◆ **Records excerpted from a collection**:
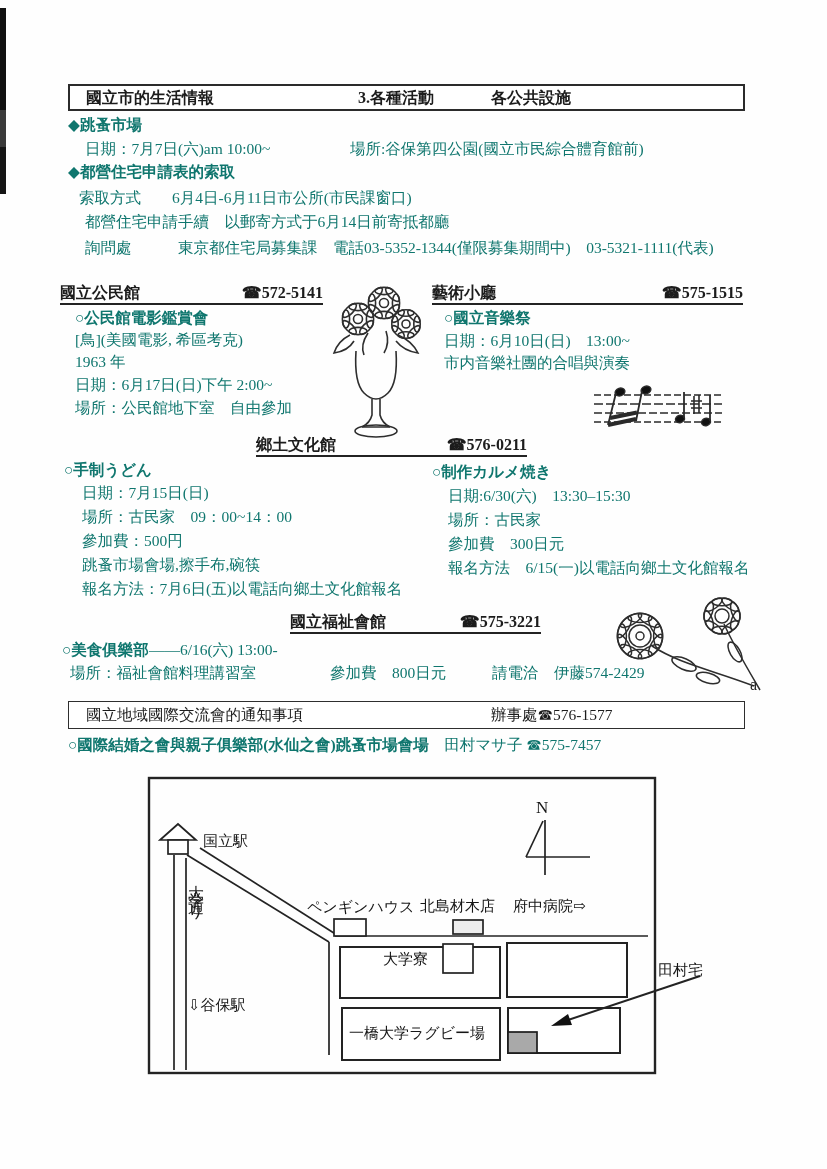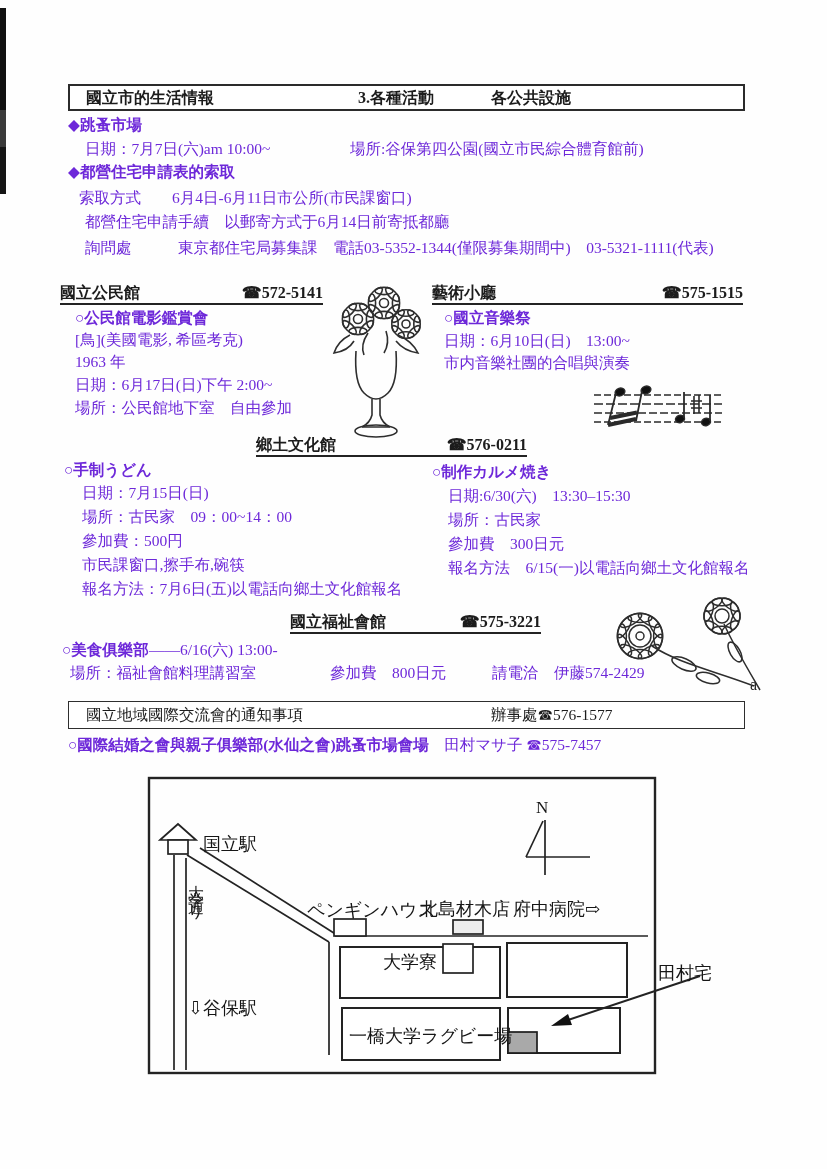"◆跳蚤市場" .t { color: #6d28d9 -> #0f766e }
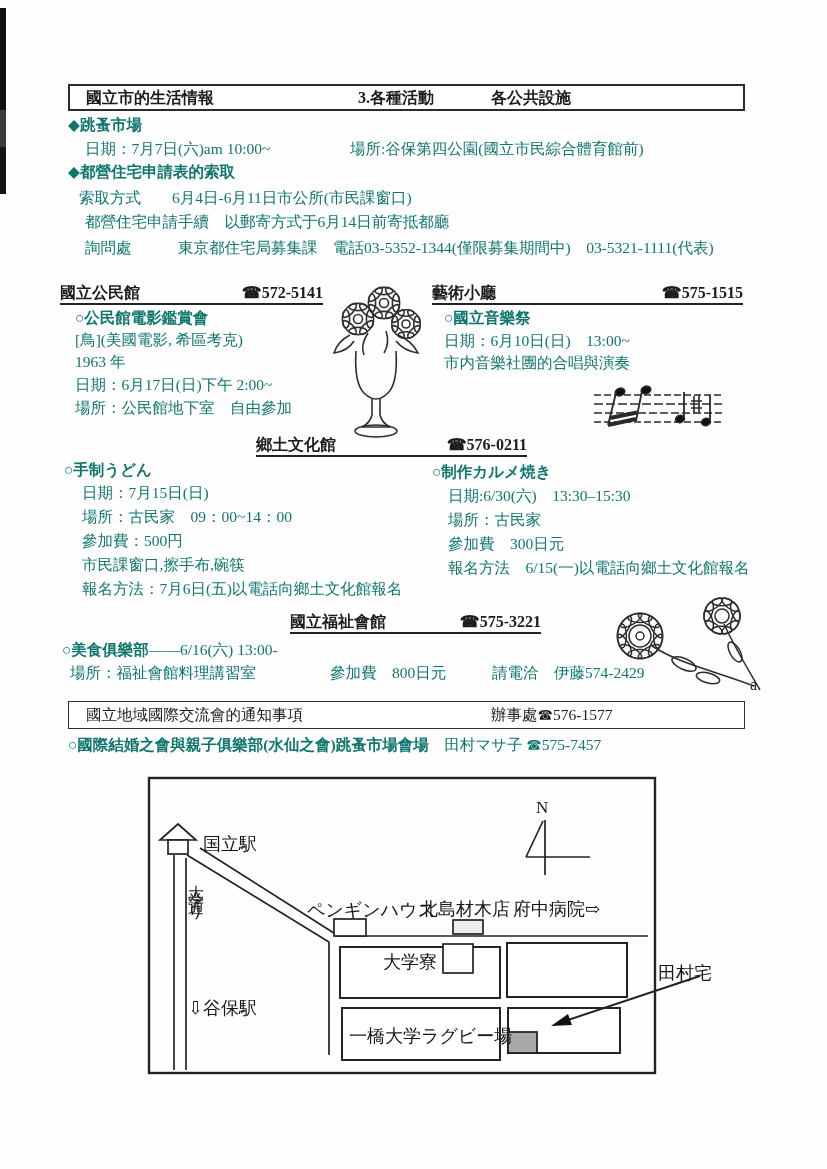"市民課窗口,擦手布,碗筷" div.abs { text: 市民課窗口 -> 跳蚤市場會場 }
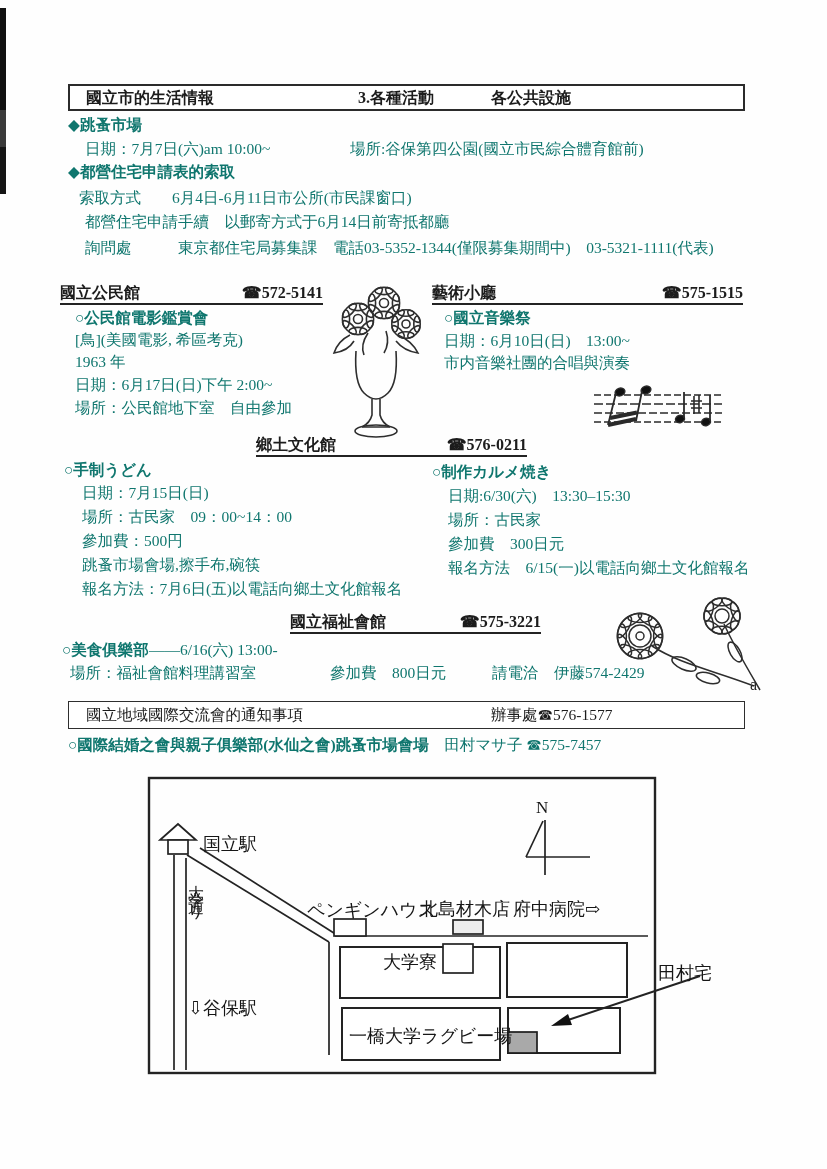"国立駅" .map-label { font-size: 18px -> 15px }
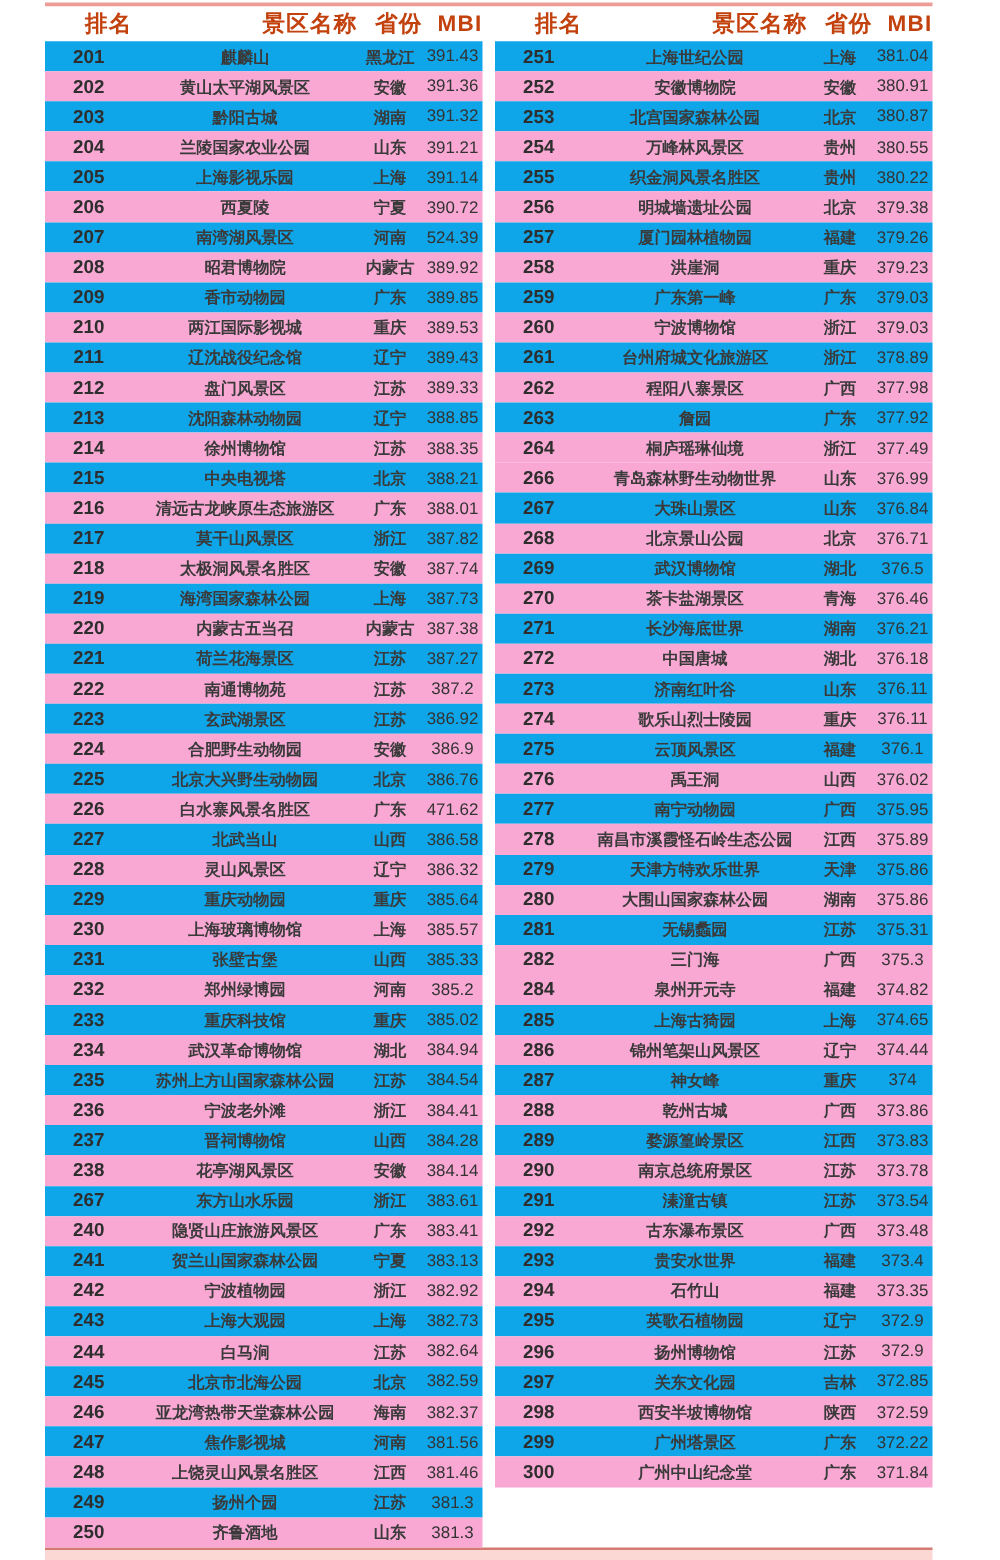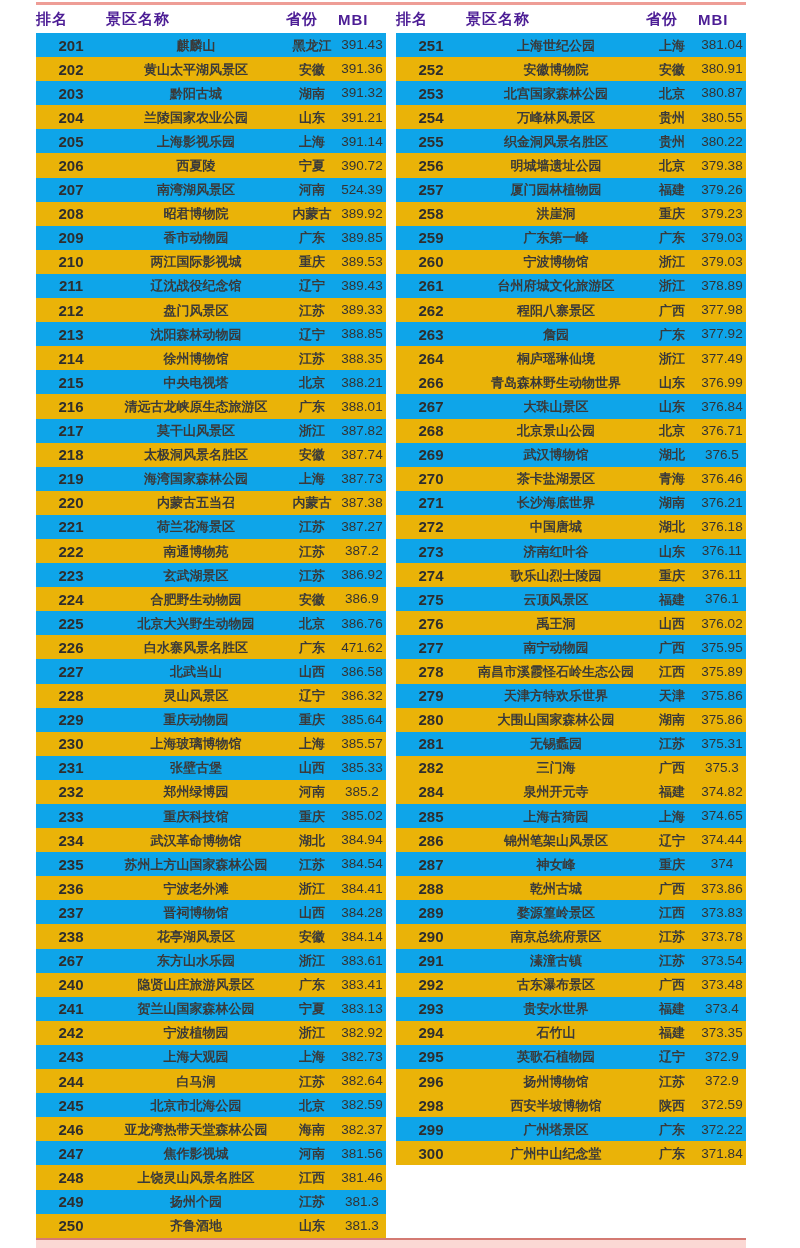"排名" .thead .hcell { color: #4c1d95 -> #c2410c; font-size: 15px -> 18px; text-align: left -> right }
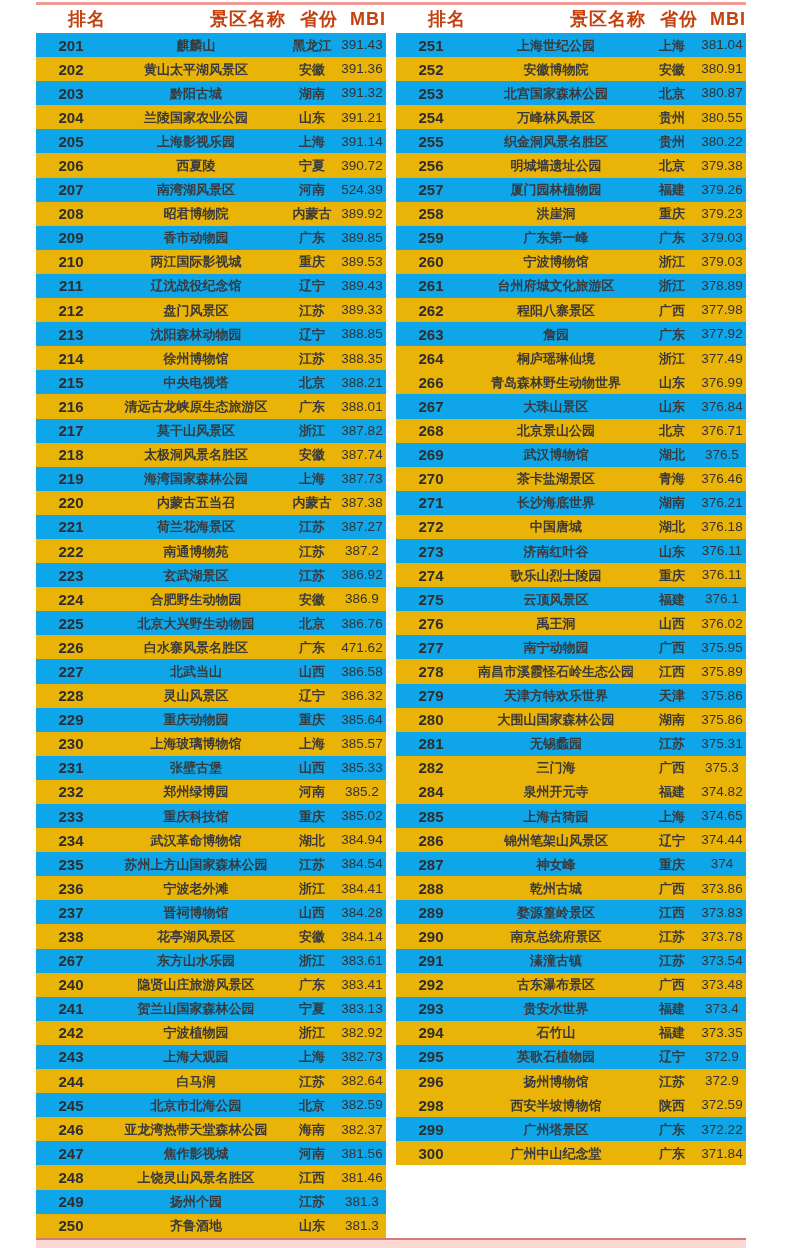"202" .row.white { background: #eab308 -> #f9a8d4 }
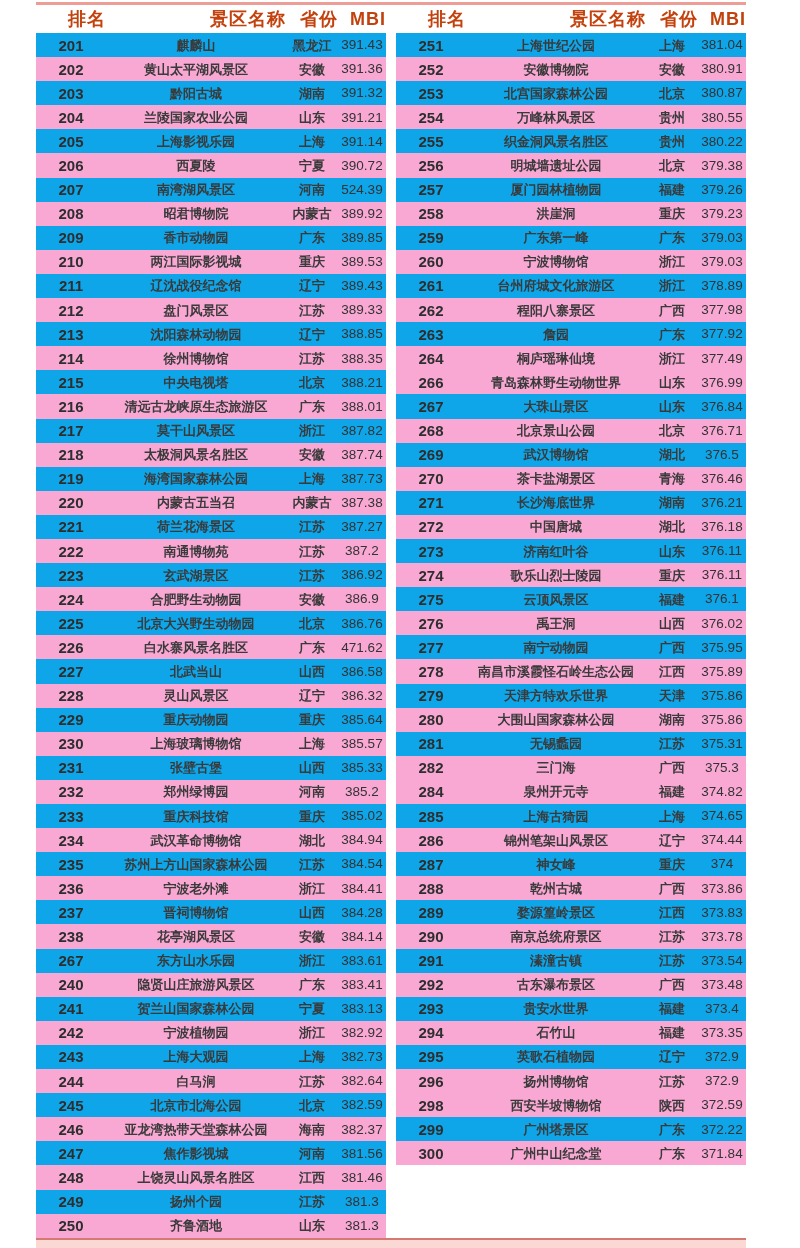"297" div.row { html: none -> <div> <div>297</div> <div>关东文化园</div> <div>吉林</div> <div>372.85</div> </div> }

◆ **Problem requirements**: What is needed is the exact run of lines from the start of the data through the line with "background: #eab308 ->", both ends included, minus the pictures.

◆ **Result**:
"◆跳蚤市場" .t { color: #6d28d9 -> #0f766e }
"市民課窗口,擦手布,碗筷" div.abs { text: 市民課窗口 -> 跳蚤市場會場 }
"国立駅" .map-label { font-size: 18px -> 15px }
"排名" .thead .hcell { color: #4c1d95 -> #c2410c; font-size: 15px -> 18px; text-align: left -> right }
"202" .row.white { background: #eab308 -> #f9a8d4 }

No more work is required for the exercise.